» **TASK INSTRUCTIONS**
Which lines belong in your copy? Those from the start of the data through the line with "MATH115 | Marks: 40.0 -> 39.0", exactly as written, without any pictures.

Revision comparison data:
━━━━━━━━━━━━━━━━━━━━
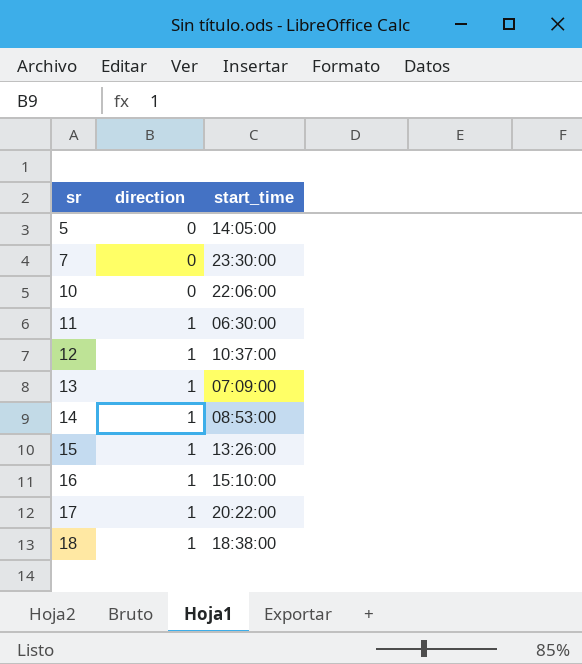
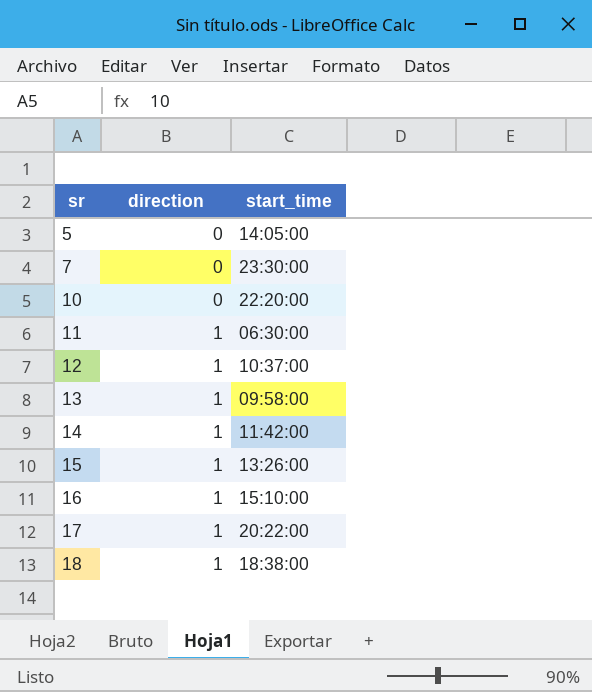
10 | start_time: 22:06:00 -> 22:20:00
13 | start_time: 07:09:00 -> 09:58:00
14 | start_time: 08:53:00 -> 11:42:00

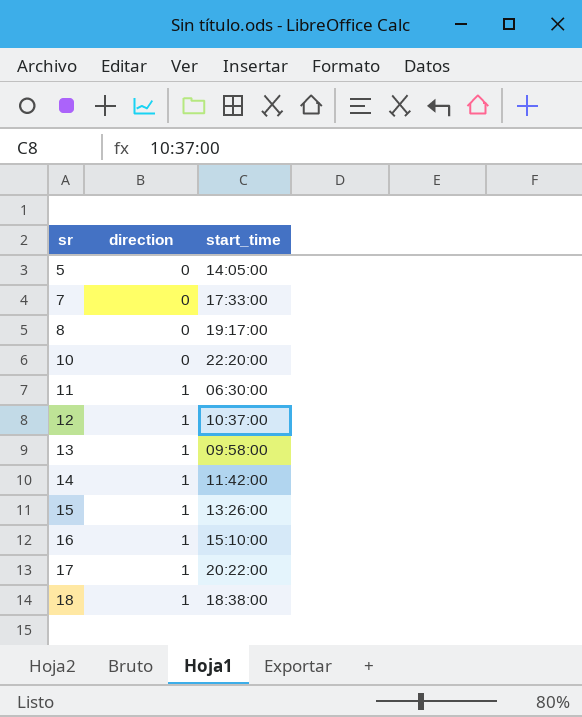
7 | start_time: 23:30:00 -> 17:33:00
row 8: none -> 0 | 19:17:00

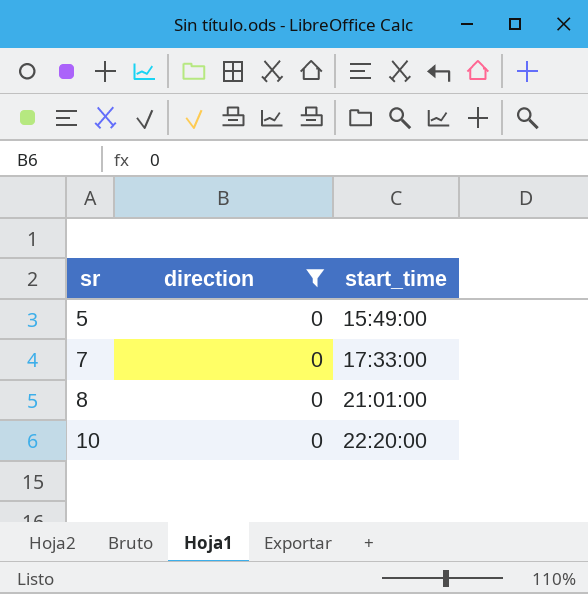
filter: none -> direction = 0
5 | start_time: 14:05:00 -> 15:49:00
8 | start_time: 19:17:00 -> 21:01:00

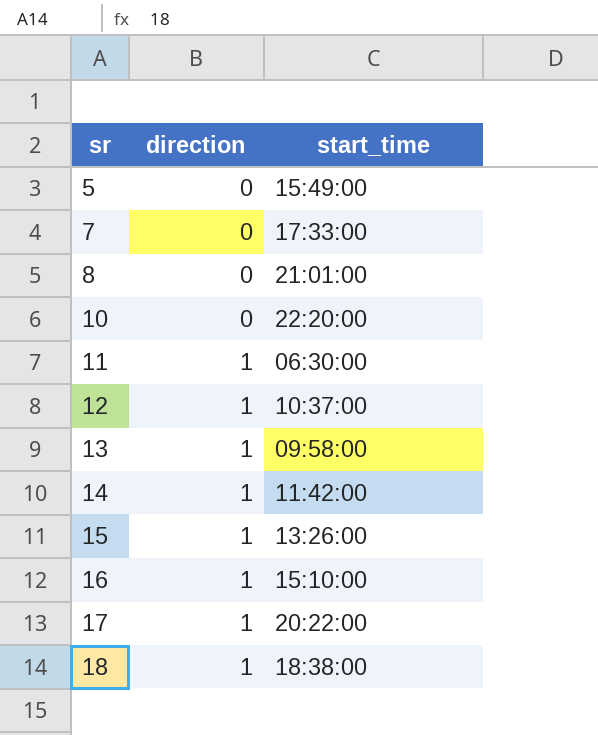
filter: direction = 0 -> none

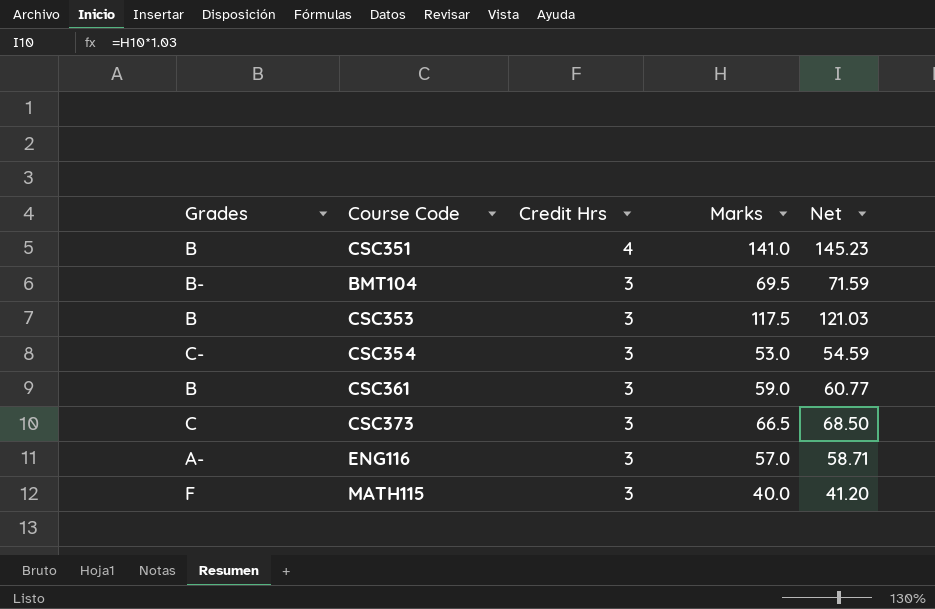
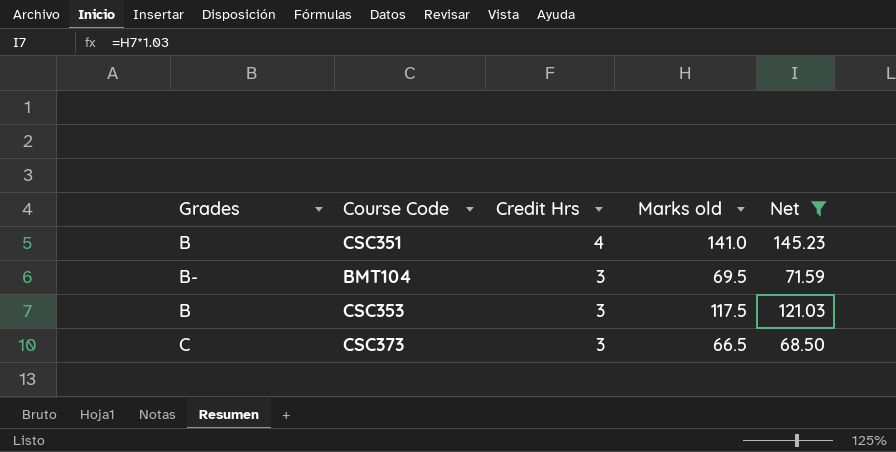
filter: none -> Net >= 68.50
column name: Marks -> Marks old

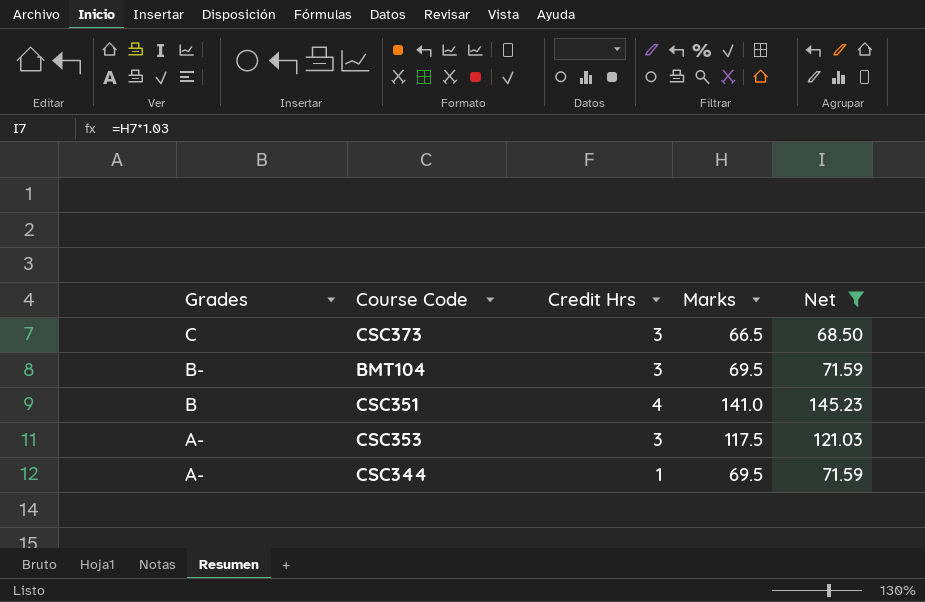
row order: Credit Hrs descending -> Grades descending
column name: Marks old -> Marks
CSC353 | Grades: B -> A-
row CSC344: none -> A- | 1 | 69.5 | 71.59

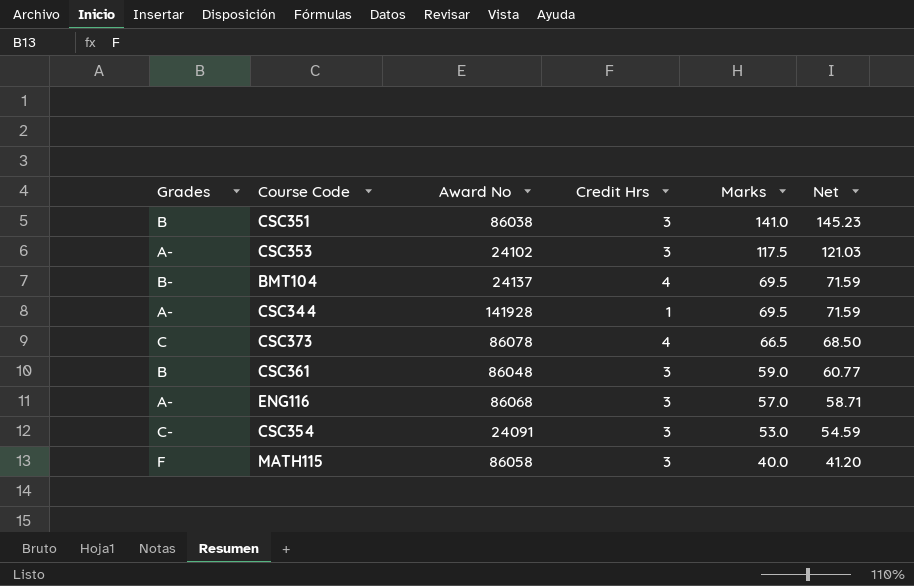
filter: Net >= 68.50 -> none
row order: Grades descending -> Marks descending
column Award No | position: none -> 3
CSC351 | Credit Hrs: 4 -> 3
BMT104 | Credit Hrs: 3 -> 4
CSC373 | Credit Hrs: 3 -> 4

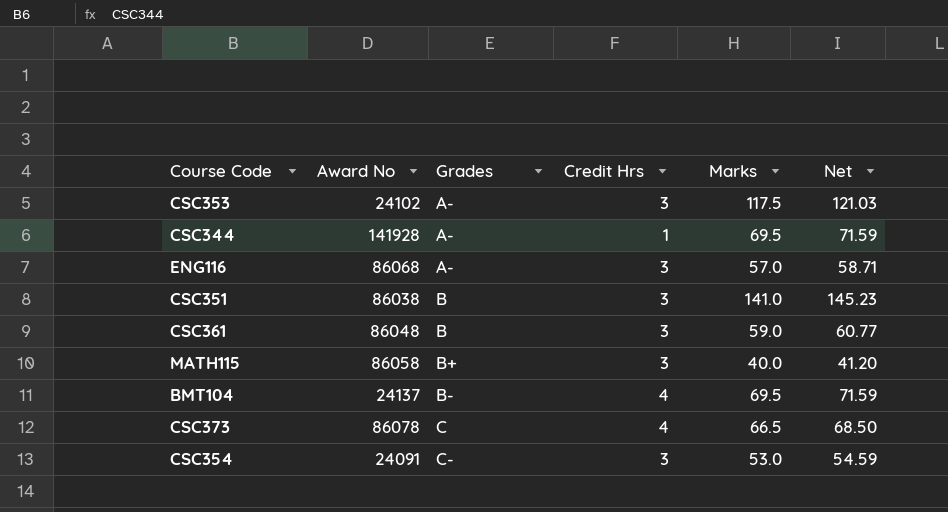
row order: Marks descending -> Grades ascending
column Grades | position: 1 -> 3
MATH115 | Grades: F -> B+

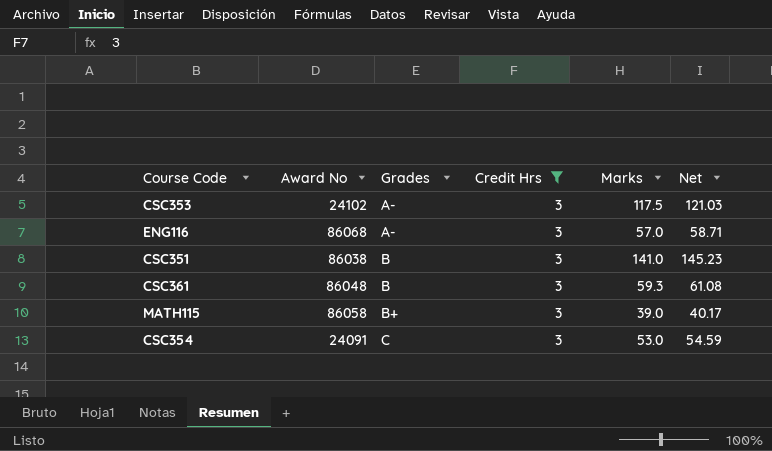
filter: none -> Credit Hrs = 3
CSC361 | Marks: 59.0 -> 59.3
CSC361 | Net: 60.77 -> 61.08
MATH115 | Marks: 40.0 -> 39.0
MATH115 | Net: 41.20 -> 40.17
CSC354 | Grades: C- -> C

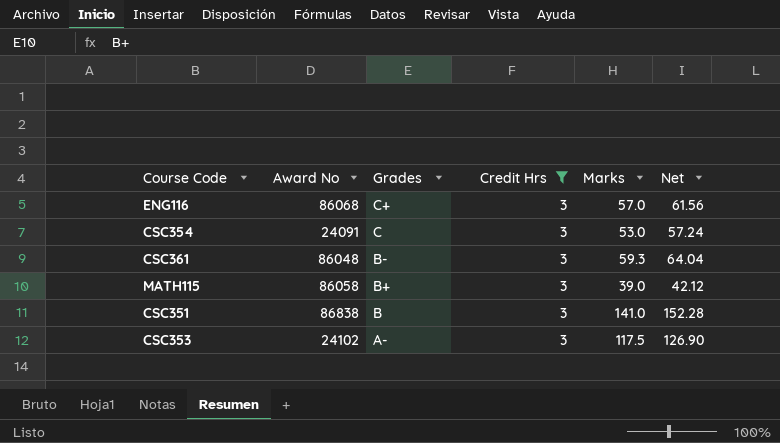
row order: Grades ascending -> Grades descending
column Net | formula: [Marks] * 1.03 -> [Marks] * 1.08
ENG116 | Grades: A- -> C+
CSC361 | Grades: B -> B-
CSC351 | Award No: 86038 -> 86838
━━━━━━━━━━━━━━━━━━━━
» **SOLUTION FOR THIS EXERCISE**
10 | start_time: 22:06:00 -> 22:20:00
13 | start_time: 07:09:00 -> 09:58:00
14 | start_time: 08:53:00 -> 11:42:00

7 | start_time: 23:30:00 -> 17:33:00
row 8: none -> 0 | 19:17:00

filter: none -> direction = 0
5 | start_time: 14:05:00 -> 15:49:00
8 | start_time: 19:17:00 -> 21:01:00

filter: direction = 0 -> none

filter: none -> Net >= 68.50
column name: Marks -> Marks old

row order: Credit Hrs descending -> Grades descending
column name: Marks old -> Marks
CSC353 | Grades: B -> A-
row CSC344: none -> A- | 1 | 69.5 | 71.59

filter: Net >= 68.50 -> none
row order: Grades descending -> Marks descending
column Award No | position: none -> 3
CSC351 | Credit Hrs: 4 -> 3
BMT104 | Credit Hrs: 3 -> 4
CSC373 | Credit Hrs: 3 -> 4

row order: Marks descending -> Grades ascending
column Grades | position: 1 -> 3
MATH115 | Grades: F -> B+

filter: none -> Credit Hrs = 3
CSC361 | Marks: 59.0 -> 59.3
CSC361 | Net: 60.77 -> 61.08
MATH115 | Marks: 40.0 -> 39.0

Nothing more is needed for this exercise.